We say that a CommonMark render:

is correct, if the result renders the same HTML as the source document. This can be checked with the cmarkit tool included in the distribution:
```
cmarkit commonmark --html-diff mydoc.md
```
If a difference shows up, the rendering is said to be incorrect.
round trips, if the result is byte-for-byte equal to the source document. This can be checked with the cmarkit tool included in the distribution:
```
cmarkit commonmark --diff mydoc.md
```
If a difference shows up, the rendering does not round trip but it may still be correct.

Known correct differences

In general lack of round trip is due to:

Loss of layout on input (see above).
Eager escaping of CommonMark delimiters (the escape strategy is here).
Churn around blank lines which can be part of blocks without adhering to their structural convention.

Please do not report issues for differences that are due to the following:

Source US-ASCII control characters in textual data render as decimal character references in the output.
Source entity and character references are lost during parsing and thus replaced by their definition in the output.
Source tab stop advances may be replaced by spaces in the output.
Source escaped characters may end up unescaped in the output.
Source unescaped characters may end up escaped in the output.
Source lazy continuation lines are made part of blocks in the output.
Source indented blank lines following indented code blocks lose four spaces of indentation (as per specification these are not part of the block).
Source unindented blank lines in indented code blocks are indented in the output.
Source fenced code block indentation is retained from the opening fence and used for the following lines in the output.
Source block quote indentation is retained from the first line and used for the following lines in the output. The optional space following the quotation mark '>' is made mandatory.
Source list item indentation is regularized, in particular blank lines will indent.
Source list item that start with an empty line get a space after their marker.
The newline used in the output is the one found in the rendered Cmarkit.Doc.t value.
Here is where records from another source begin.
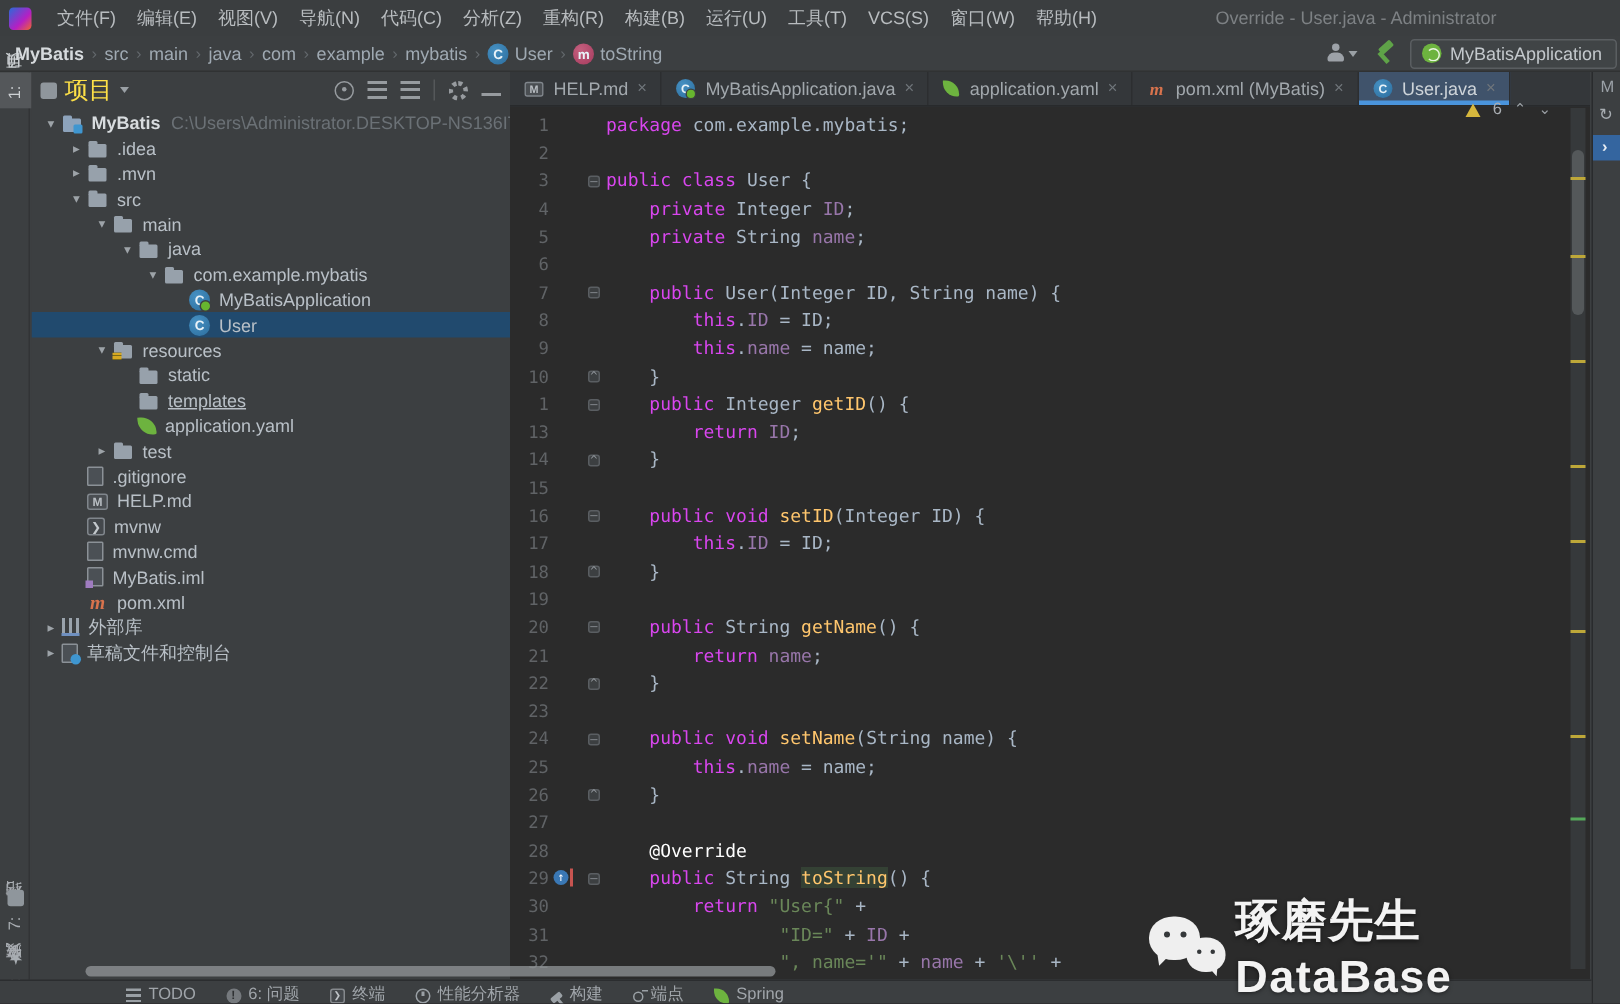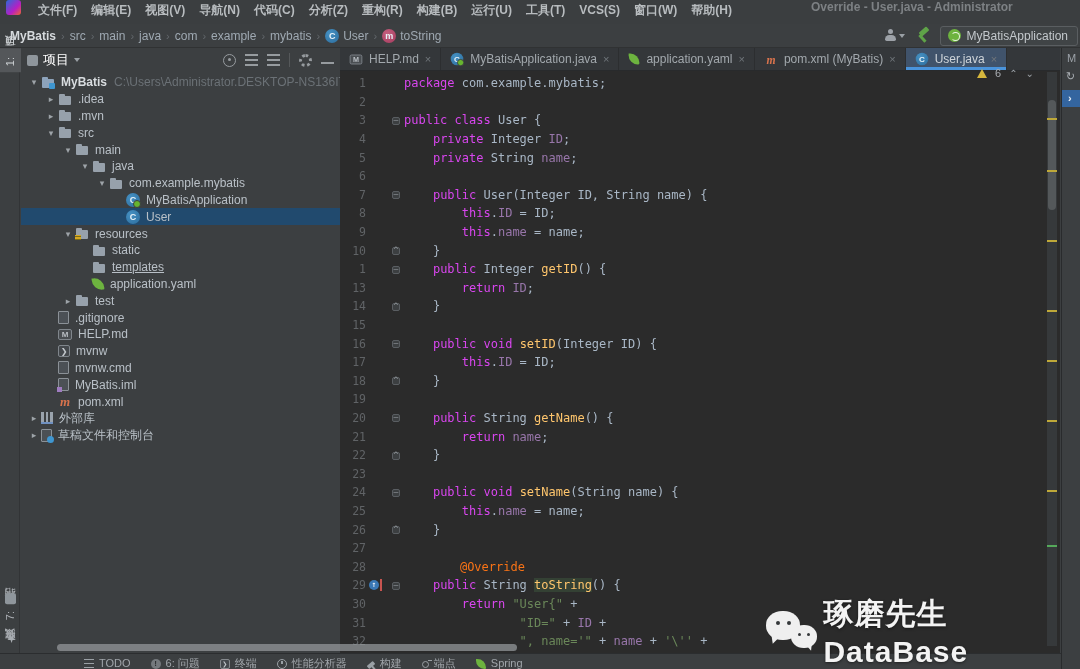"文件(F) 编辑(E) 视图(V) 导航(N) 代码(C)" .titlebar { align-items: none -> center; font-weight: bold -> none }
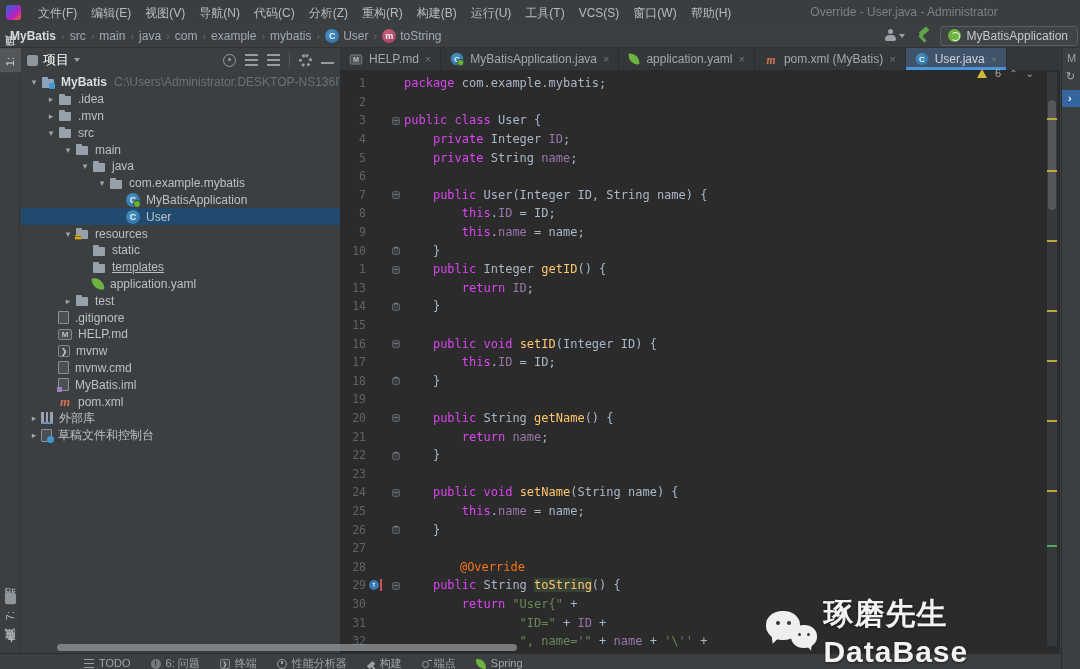"项目" .proj-title { color: #ffffff -> #fde047; font-size: 13px -> 16px }
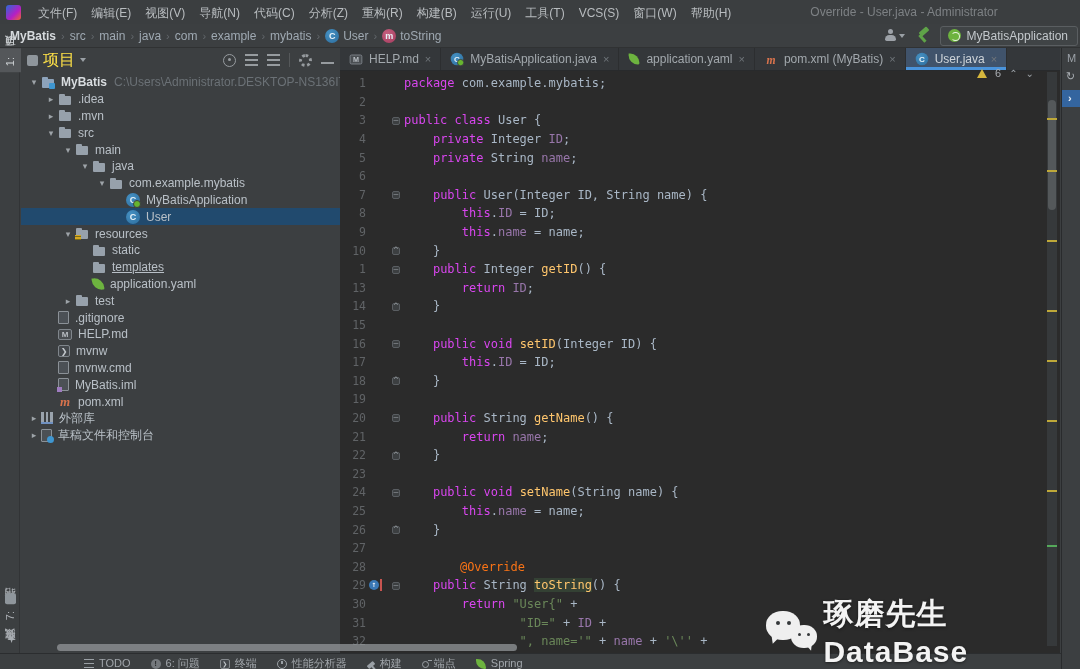"@Override" .tk-ann { color: #f97316 -> #ffffff; margin-left: 27px -> none }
Simple and implemented round trip improvements to the renderer are welcome.

Known incorrect renderings

Please do not report issues incorrect renderings that are due to the following (and unlikely to be fixed):

Use of entities and character references around structural CommonMark symbols can make things go wrong. These get resolved after inline parsing because they can't be used to stand for structural CommonMark symbols, however once they have been resolved they can interact with parsing. Here is an example:
```
*emph&nbsp;*
```
It parses as emphasis. But if we render it to CommonMark non-breaking space renders as is and we get:
```
*emph *
```
which no longer parses as emphasis.
Note in this particular case it is possible to do something about it by being smarter about the context when escaping. However there's a trade-off between renderer complexity and the (conjectured) paucity of these cases.

Otherwise, if you spot an incorrect rendering please report a minimal reproduction case.